I had seen highlights of the famous ‘74 Cup clincher through the years but had never watched the entire game’s replay until Tuesday, and it was interesting to see things I didn’t remember from being there.
Like lower-line forwards Bill Clement and Terry Crisp playing lots of dominating shifts for the Flyers.
Like Boston’s Bobby Orr, arguably the greatest player ever, looking frustrated and never being a factor in the game.
Like smooth-skating Rick MacLeish, usually the Flyers’ No. 2 center, spending lots of time as relentless captain Bobby Clarke’s left winger.
Like seldom-used winger Bruce Cowick drawing a penalty and providing some solid fourth-line minutes.
Like the Bruins dominating the first period until MacLeish changed the momentum with a power-play goal late in the first period.
I remembered Parent being dominant, remembered his great late-game save on Ken Hodge — the Hall of Fame goalie said it wasn’t him but his late mother watching from above who made the stop for him — but had forgotten how sensationally Bruins goalie Gilles Gilbert had played in defeat.
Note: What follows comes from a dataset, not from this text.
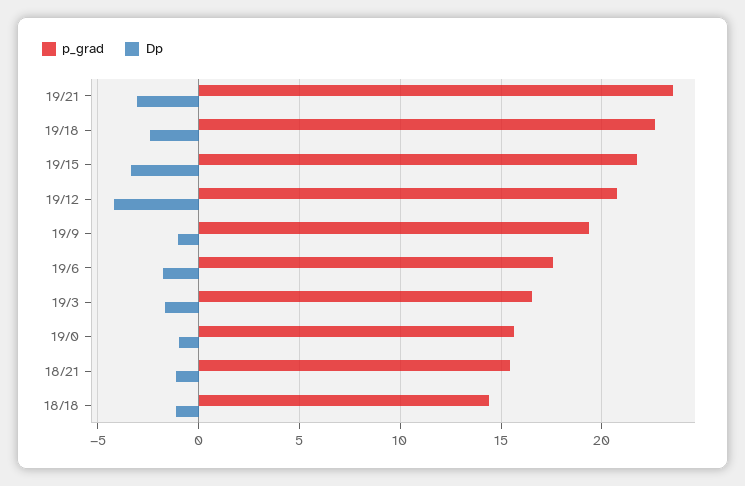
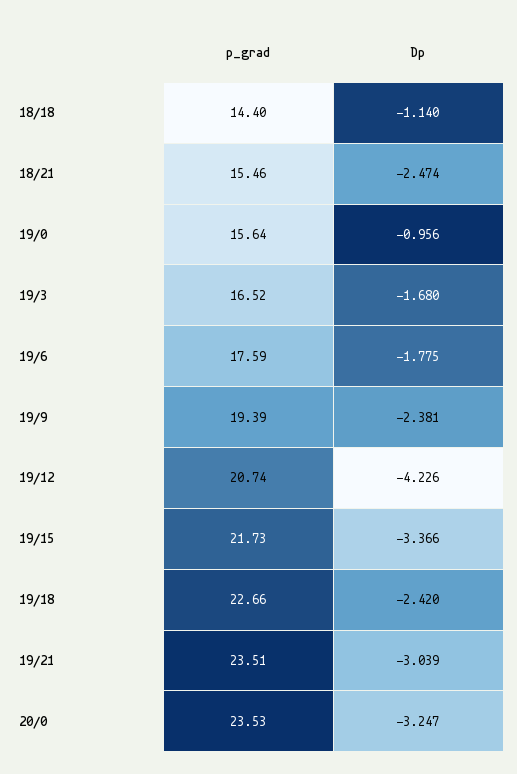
Dp, 19/9: -1 -> -2.381
Dp, 18/21: -1 -> -2.474
p_grad, 20/0: none -> 23.53
Dp, 20/0: none -> -3.247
Parent held up his Stanley Cup ring Tuesday to show it to viewers.
“What’s nice about a ring like this: People like Bill Gates, who’s worth $100 billion, can’t buy it. You have to earn it,” he said proudly. “That’s how powerful winning a championship is.”
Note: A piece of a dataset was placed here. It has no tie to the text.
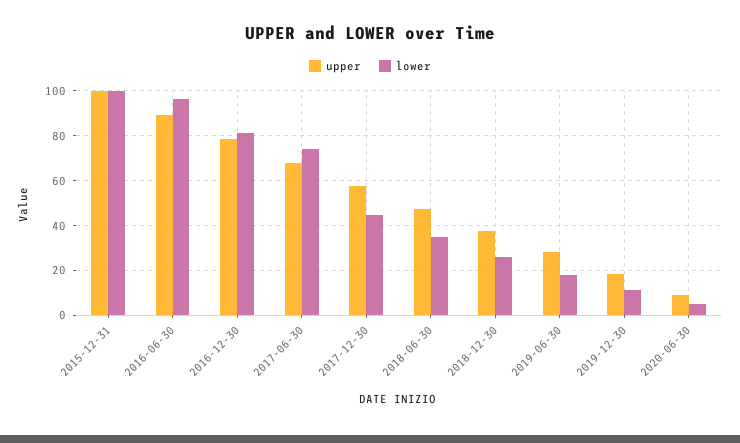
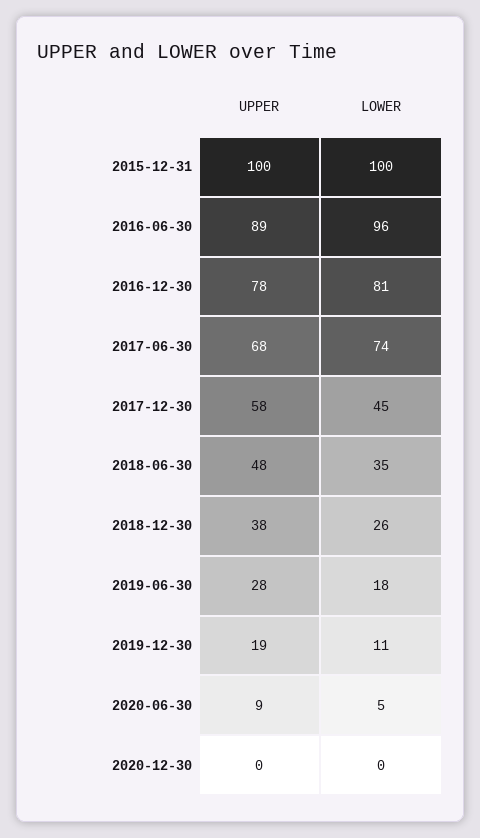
upper, 2020-12-30: none -> 0
lower, 2020-12-30: none -> 0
I remembered the chaos on the ice after the final seconds disappeared, but I didn’t realize so many Flyers appeared frustrated by the fans’ climbing over the low glass and emptying onto the ice to join the celebration. (By the way, Boston was called for icing with four seconds left, but the Flyers and fans started celebrating and the officials just waved off the last four ticks.)
One shaggy-haired fan, champagne bottle in hand, even joined the handshake line and exchanged good wishes with the Bruins. It was a totally Philly thing, like the incident in 2001, when a man from Delaware County, Chris Falcone, fell into the penalty box after the glass broke and took a swing at Toronto’s Tie Domi, who had been squirting water at Flyers fans because he said they threw things at him. Falcone and Domi then fought in the penalty box.
A smiling Parent, interviewed from his home as he watched the Cup-winning replay, graciously saluted the fans and talked about them being so overcome with unbridled joy that they climbed onto the ice after the Game 6 clincher.
“What a beautiful thing,," he said.
A scowling Dave Schultz, however, was seen pushing fans out of the way as Parent and Clarke tried to skate through the humanity and carry the Cup around the ice with their teammates behind them.
You can’t blame Schultz. This was supposed to be their moment, but at least the Flyers got to do it again the next year, without impediment, as they skated around the ice in Buffalo with the 1975 Cup.
The 1974 clincher was — and still is — the greatest win in the Flyers’ history. In just their seventh year of existence, they had stunned the hockey world and defeated Orr and the favored Bruins — a team that had the league’s top four scorers during the regular season — and won the Cup.
The New York Jets and Joe Namath are given credit for causing the AFL’s merger with the NFL, thanks to their shocking 16-7 win over heavy-favorite Baltimore in Super Bowl III in 1969.
Though the Flyers’ upset of the Bruins was not of the same magnitude, it was a victory that legitimized the six expansion teams that joined the NHL in 1967-68. No longer was it such a big deal to beat an Original Six team.
Fast-forward to 2020. If the NHL season resumes — it was suspended March 12 because of the coronavirus outbreak — the Flyers will be among the many teams with a legitimate chance to win the Cup. Like in 1974, the road to the championship will probably go through Boston (or perhaps Tampa Bay) before the East winner faces the West champ in the Stanley Cup Final.
Sadly (but understandably), spectators aren’t expected to be permitted in arenas because of the potential to spread the coronavirus, so no fan with a bottle of champagne figures to be in the handshake line — even if captain Claude Giroux and his teammates end up with the Cup.